The response to these incoherencies should not be to discontinue or dilute India’s international humanitarian cooperation. After all, India’s internationalist instincts were not responsible for these lapses in its domestic humanitarian conduct. India can, and should, respond to countries who reach out for assistance; internationalism, cooperation, community, and solidarity are values that have long stood at the core of India’s foreign policy identity and ethos. These are values that are worth safeguarding in an international environment that has become increasingly beleaguered by isolationism and hostility. Crucially, these are values that must be translated and applied to the domestic context as well.
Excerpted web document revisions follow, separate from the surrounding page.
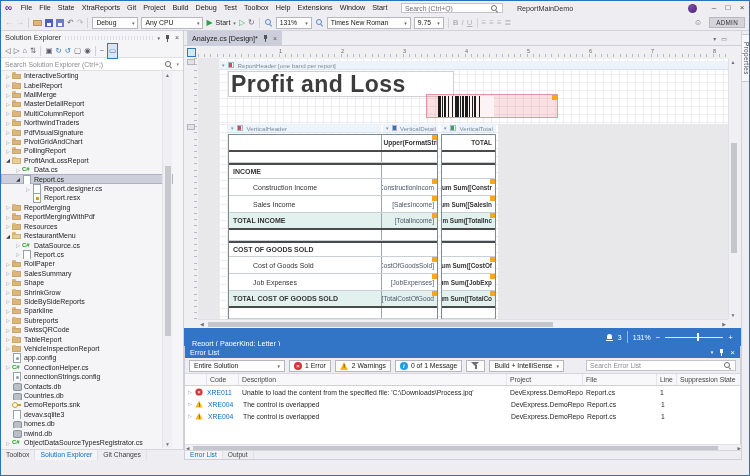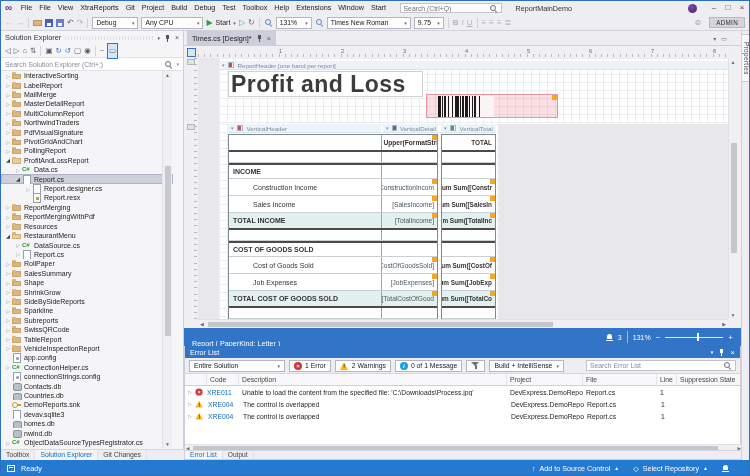--- a/index.html
+++ b/index.html
@@ -192,7 +192,7 @@
     <nav style="display:flex">
         <span class="mi">File</span>
         <span class="mi">File</span>
-        <span class="mi">View</span>
+        <span class="mi">State</span>
         <span class="mi">XtraReports</span>
         <span class="mi">Git</span>
         <span class="mi">Project</span>

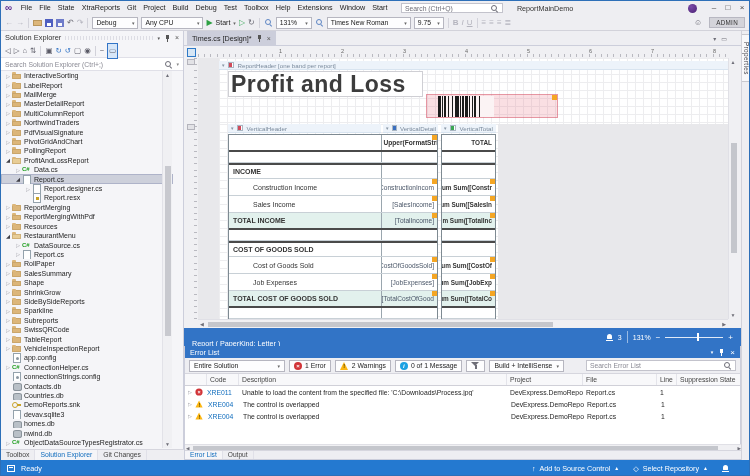--- a/index.html
+++ b/index.html
@@ -514,7 +514,7 @@
 
     <div id="docbar">
       <div class="doctab">
-        <span>Times.cs [Design]*</span>
+        <span>Analyze.cs [Design]*</span>
         <span class="pin" style="color:#555"></span>
         <span style="font-size:7px;color:#555">×</span>
       </div>

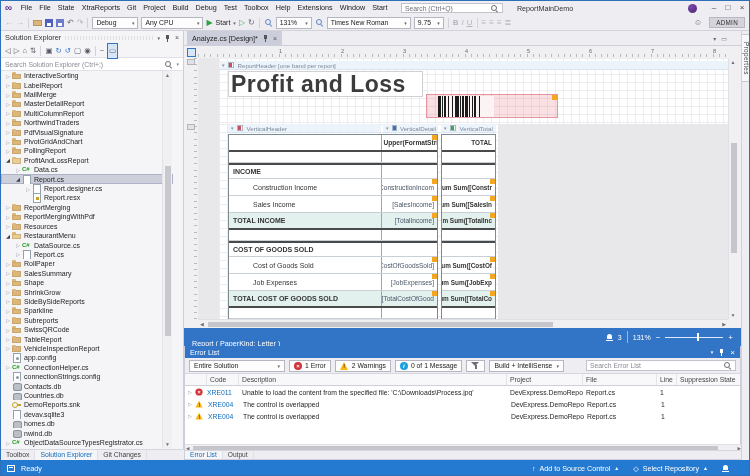--- a/index.html
+++ b/index.html
@@ -90,7 +90,7 @@
 .bicon.red::after{background:#D04A5A;}
 .bicon.blue::after{background:#3A6FBF;}
 .bicon.green::after{background:#3AA655;}
-#rtitle{position:absolute;left:30px;top:13px;width:195px;height:26px;background:#FFF;border:1px solid #CFCFD4;font-weight:bold;font-size:23px;line-height:24px;color:#3C3C3C;padding-left:2px;letter-spacing:.5px;white-space:nowrap;overflow:hidden;font-family:"Liberation Sans",sans-serif;}
+#rtitle{position:absolute;left:30px;top:13px;width:226px;height:26px;background:#FFF;border:1px solid #CFCFD4;font-weight:bold;font-size:23px;line-height:24px;color:#3C3C3C;padding-left:2px;letter-spacing:.5px;white-space:nowrap;overflow:hidden;font-family:"Liberation Sans",sans-serif;}
 .pinkbox{position:absolute;background:rgba(233,120,140,.24);border:1px solid rgba(214,90,110,.55);}
 #rsub{left:30px;top:39px;width:330px;height:15px;font-size:9.5px;line-height:13px;color:#A49BA8;padding-left:3px;letter-spacing:.3px;white-space:nowrap;overflow:hidden;}
 #picbox{left:228px;top:36px;width:132px;height:24px;}

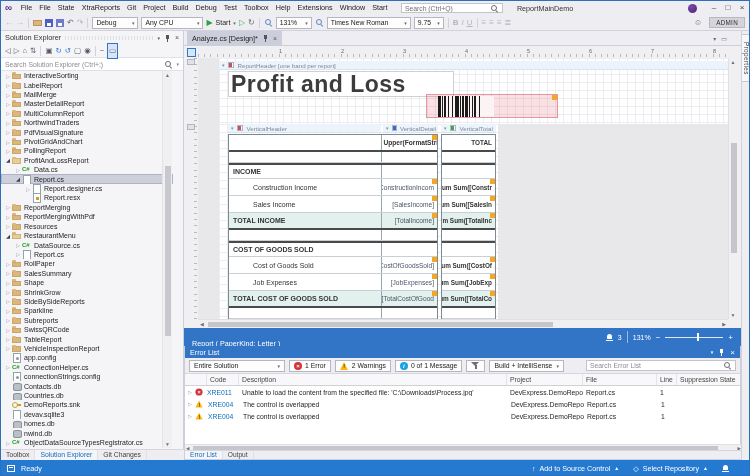--- a/index.html
+++ b/index.html
@@ -782,23 +782,6 @@
     <div id="propstab">Properties</div>
   </div>
 
-  <div class="abs" id="statusbar">
-    <span class="sb-ico"></span>
-    <span>Ready</span>
-    <div id="sb-right">
-      <span class="sb-item">
-        <span>↑</span>
-        <span>Add to Source Control</span>
-        <span class="sb-car">▲</span>
-      </span>
-      <span class="sb-item">
-        <span>◇</span>
-        <span>Select Repository</span>
-        <span class="sb-car">▲</span>
-      </span>
-      <span class="bell"></span>
-    </div>
-  </div>
 
 </div>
What is required is the formulation of an ethical framework that guides responsible humanitarian conduct in both the international, as well as the domestic context and brings domestic and international humanitarianism together in mutually reinforcing ways. This might entail, for example, full public disclosure of the scale, motivation, rationale, implications, and potential domestic trade-offs of India’s international humanitarian assistance. It might also involve the development of independent, comprehensive needs assessments to evaluate the extent and depth of domestic need—immediate, medium, and longer-term—against resources available and the urgency of the request being sought.
It is probable that global humanitarian crises—whether another pandemic or a climate change-induced calamity—will only increase in the future. Like the tsunami in 2004 or COVID-19, it will bring into its fold large sections of the international community. India will be confronted then, as it is now, with the issue of whether and how to align its international commitments and domestic obligations. Attaining coherence between internationalism and domestic attentiveness will be a messy and imperfect process. Nevertheless, this must be the new normal in Indian humanitarianism, toward which India must strive in a post-COVID-19 world.
Supriya Roychoudhury is a political geographer and analyst at the Margaret Anstee Centre for Global Studies, Newnham College, University of Cambridge.
India in Transition (IiT) is published by the Center for the Advanced Study of India (CASI) of the University of Pennsylvania. All viewpoints, positions, and conclusions expressed in IiT are solely those of the author(s) and not specifically those of CASI.